Valentine describes Target as a “small oilfield service and rental company.” They provide containment rentals, poly urea coatings for pipelines, and “pretty much anything someone needs to coat.” Target also provides shower trailers, flowline safety restraints, cool-down trailers, small equipment rentals, and services.
In addition to equipment rentals, the company has recently branched out into construction and contracting for pad sites. Construction and poly urea coatings are the main areas where they’ve diversified outside of the oil patch. Already moving that direction before COVID-19, the virus-related downturn sped up their process, Valentine acknowledged.

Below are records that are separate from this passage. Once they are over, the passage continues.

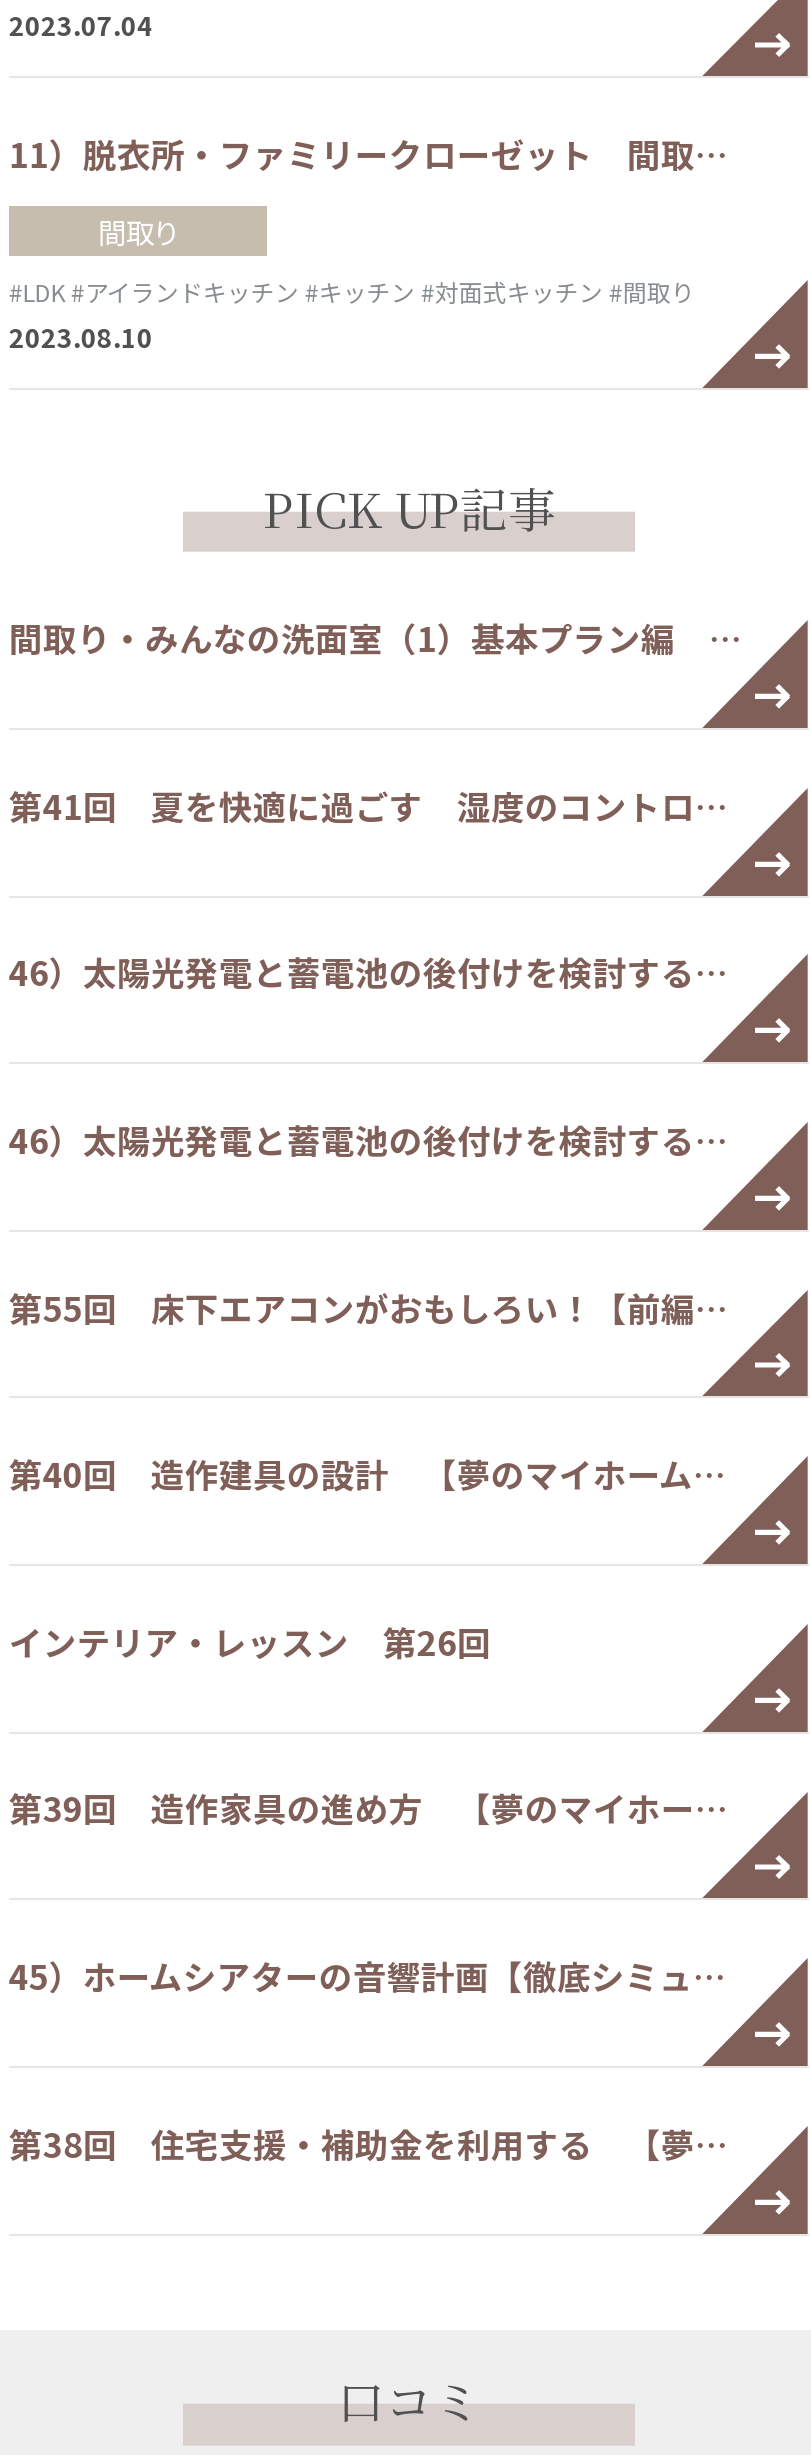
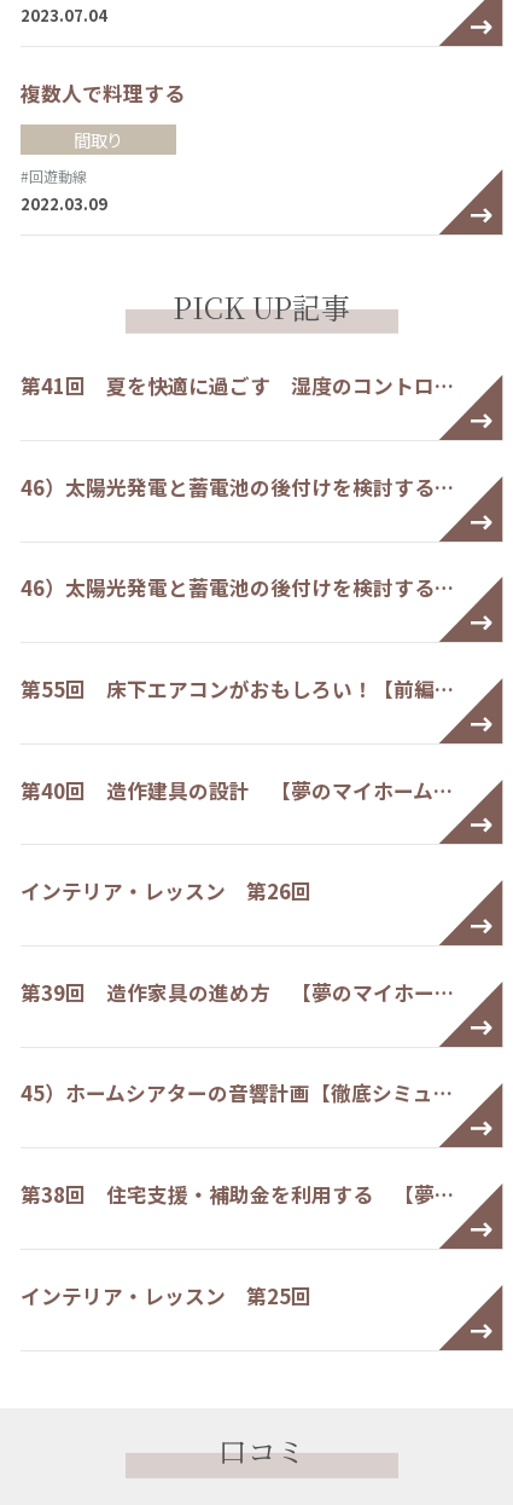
[9,130,727,178] 11）脱衣所・ファミリークローゼット 間取… -> [20,79,185,108] 複数人で料理する
[9,274,695,356] #LDK #アイランドキッチン #キッチン #対面式キッチン #間取り | 2023.08.10 -> [20,165,107,215] #回遊動線 | 2022.03.09
[9,614,741,662] 間取り・みんなの洗面室（1）基本プラン編 … -> none
moved [9,781,727,2167] -> [20,371,454,1209]: 第41回 夏を快適に過ごす 湿度のコントロ… | 46）太陽光発電と蓄電池の後付けを検討する… | 46）太陽光発電と蓄電池の後付けを検討する… | ... | 45）ホームシアターの音響計画【徹底シミュ… | 第38回 住宅支援・補助金を利用する 【夢…
none -> [20,1281,311,1310] インテリア・レッスン 第25回

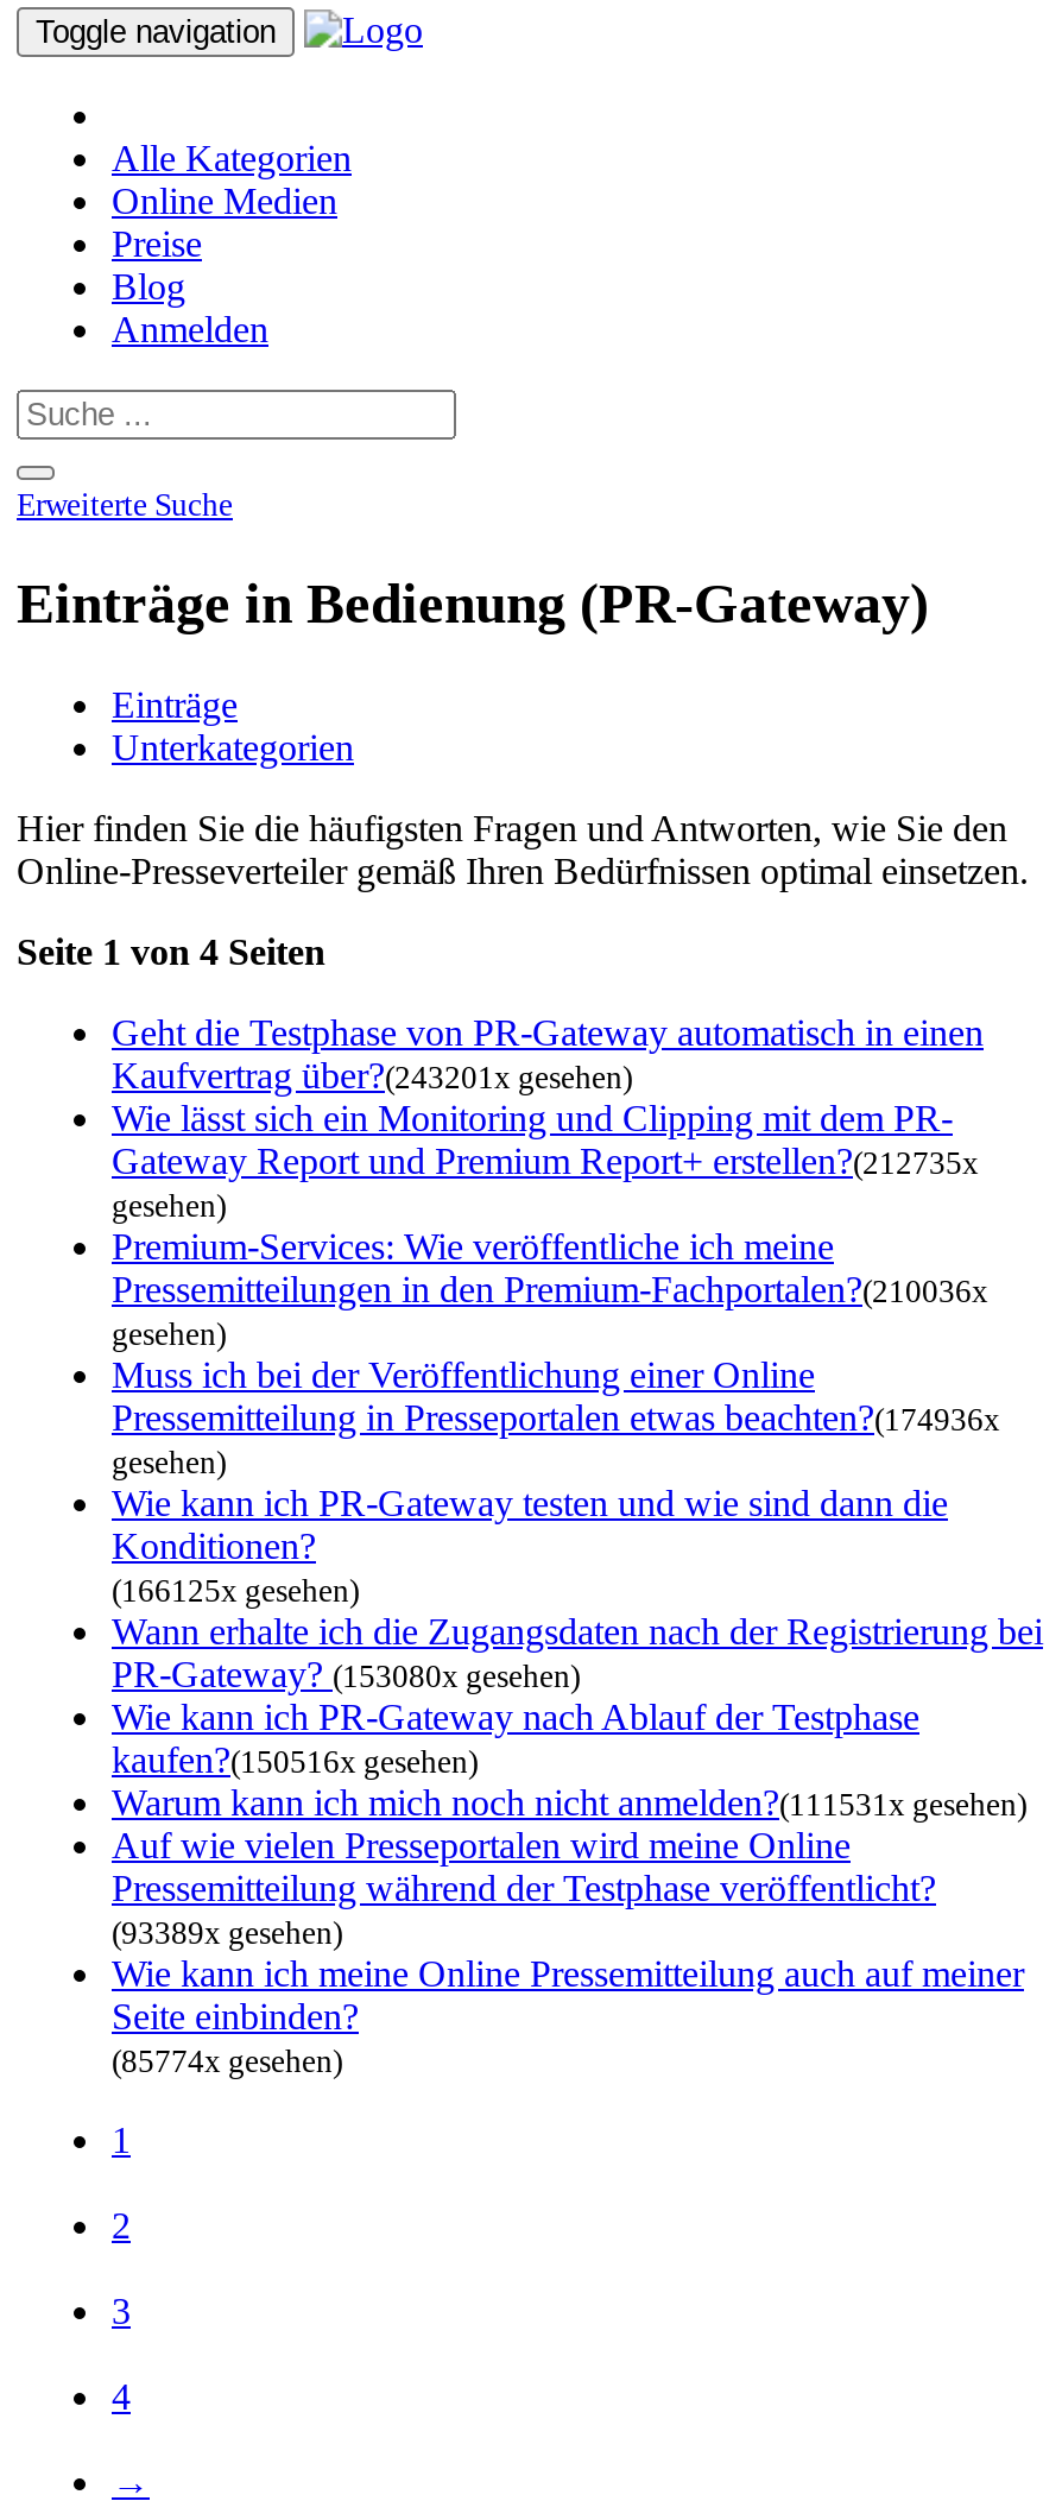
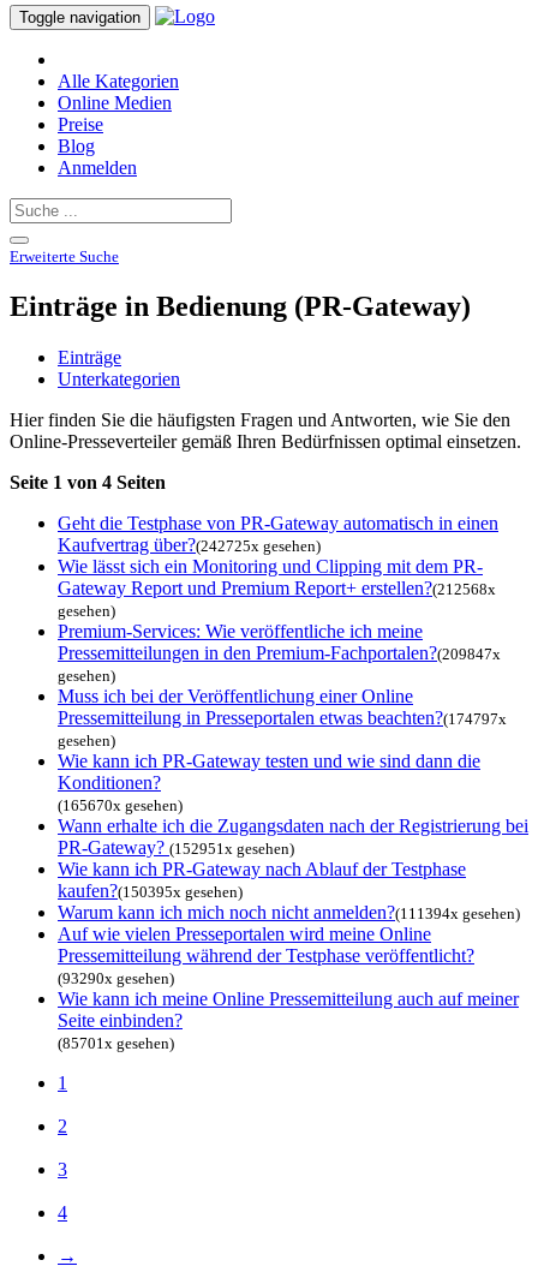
[112,1055,632,1095] Kaufvertrag über?(243201x gesehen) -> [58,534,321,555] Kaufvertrag über?(242725x gesehen)
[112,1140,979,1181] Gateway Report und Premium Report+ erstellen?(212735x -> [58,578,496,598] Gateway Report und Premium Report+ erstellen?(212568x
[112,1268,988,1309] Pressemitteilungen in den Premium-Fachportalen?(210036x -> [58,642,501,663] Pressemitteilungen in den Premium-Fachportalen?(209847x
[112,1397,1000,1437] Pressemitteilung in Presseportalen etwas beachten?(174936x -> [58,707,507,728] Pressemitteilung in Presseportalen etwas beachten?(174797x
[112,1573,359,1608] (166125x gesehen) -> [58,796,183,814] (165670x gesehen)
[112,1653,580,1694] PR-Gateway? (153080x gesehen) -> [58,837,294,857] PR-Gateway? (152951x gesehen)
[112,1739,478,1779] kaufen?(150516x gesehen) -> [58,880,243,901] kaufen?(150395x gesehen)
[112,1782,1026,1822] Warum kann ich mich noch nicht anmelden?(111531x gesehen) -> [58,902,520,922] Warum kann ich mich noch nicht anmelden?(111394x gesehen)
[112,1915,342,1950] (93389x gesehen) -> [58,969,174,987] (93290x gesehen)
[112,2043,342,2079] (85774x gesehen) -> [58,1034,174,1052] (85701x gesehen)

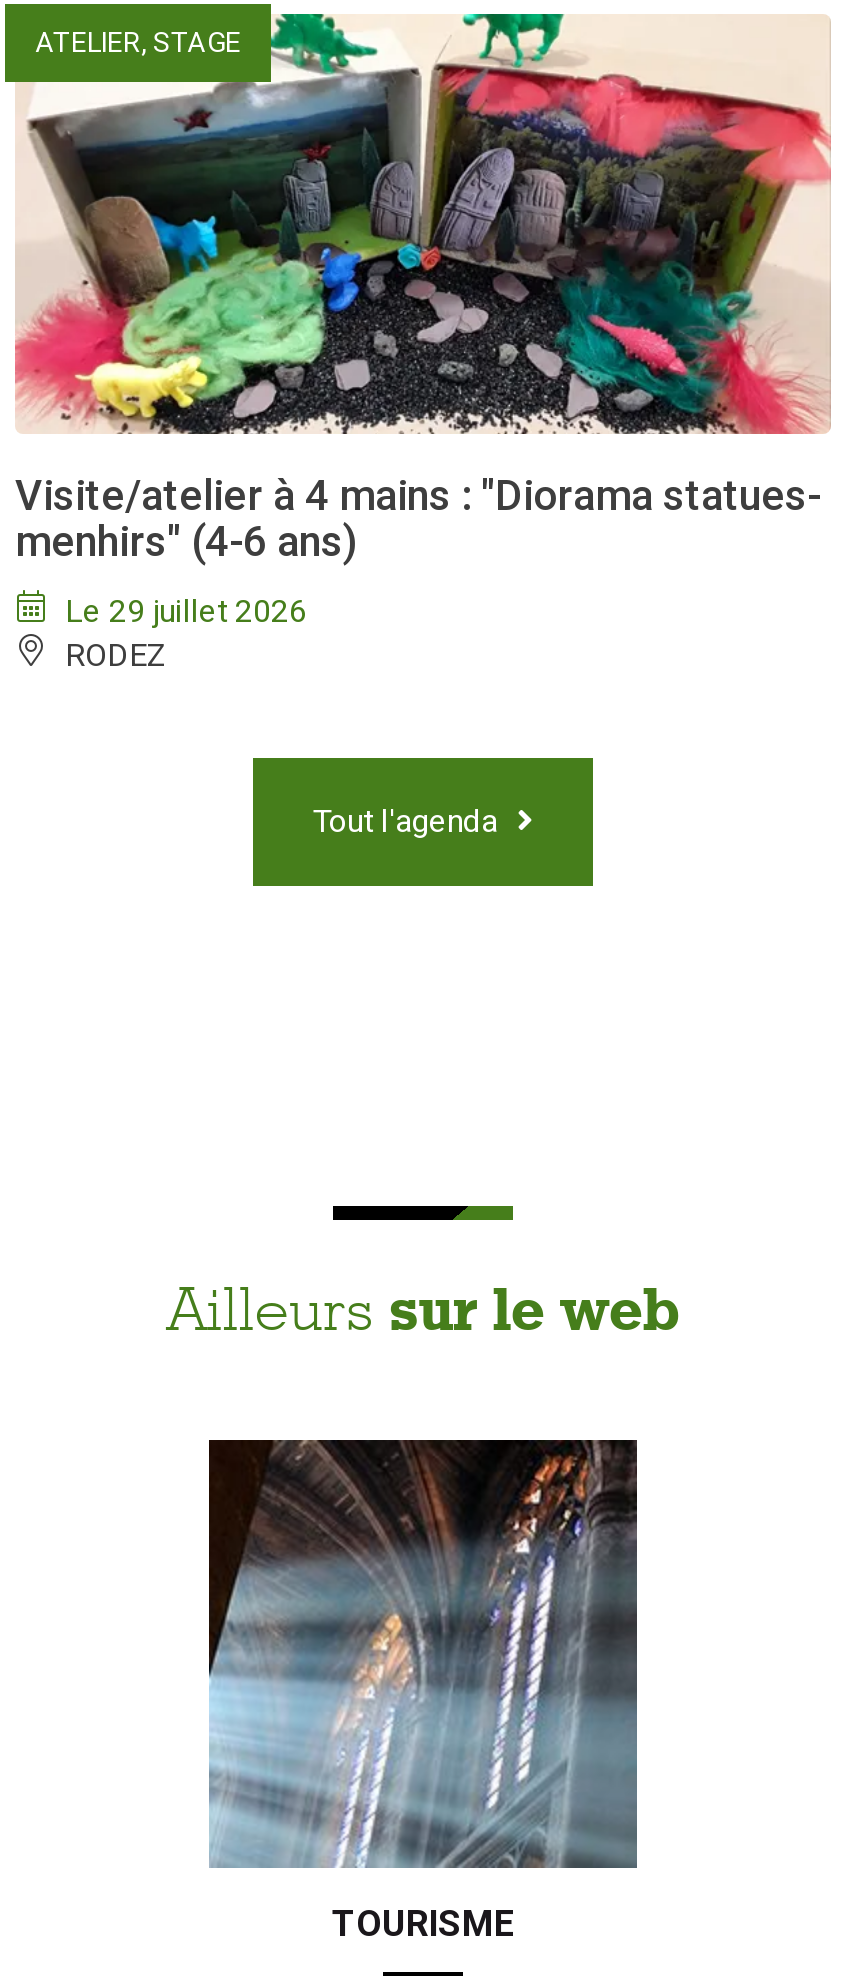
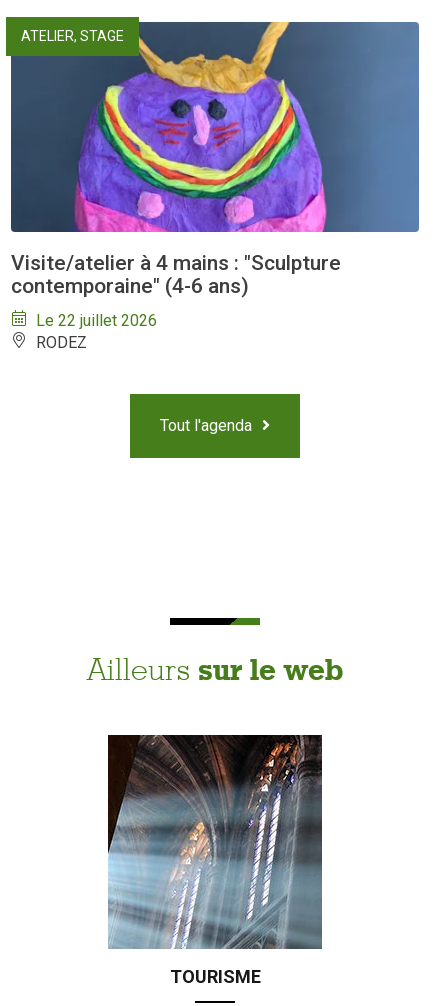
[13,12,831,567] [image] | Visite/atelier à 4 mains : "Diorama statues- | menhirs" (4-6 ans) -> [10,21,420,298] [image] | Visite/atelier à 4 mains : "Sculpture | contemporaine" (4-6 ans)
[57,593,307,631] Le 29 juillet 2026 -> [32,312,157,330] Le 22 juillet 2026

“We’ve developed some expertise in specialty coatings, and we work in the commercial, industrial, and residential spaces. In the Permian, we work mostly in just oil and gas and industrial,” he said.
Diversification has to be within reasonable parameters. “When we do diversify, we have to ask the question, ‘What are our skillsets and where can we apply those skillsets?’ It would be much different if we said we were going to open a restaurant—that doesn’t make any sense,” he joked.
As a relatively small company, all employees are able to be generalists—working one day on a construction site and the next day on an oil and gas site. With a certain amount of growth, Valentine says that will become impractical, but in this economic environment it has been a key to the company’s survival and success.
Resiliency is yet another key word today, and these three companies typify how that’s working for others in the sector that are surviving. That and keeping a realistic view of finances are helping these firms move ahead.
Target’s Joe Valentine overheard an employee’s phone call with a wise uncle, who told his nephew, “Son, you’re spending all this money. Look at yourself in the mirror! You can’t be walking around with no money in your pocket!” (The employee knew Valentine was in the room).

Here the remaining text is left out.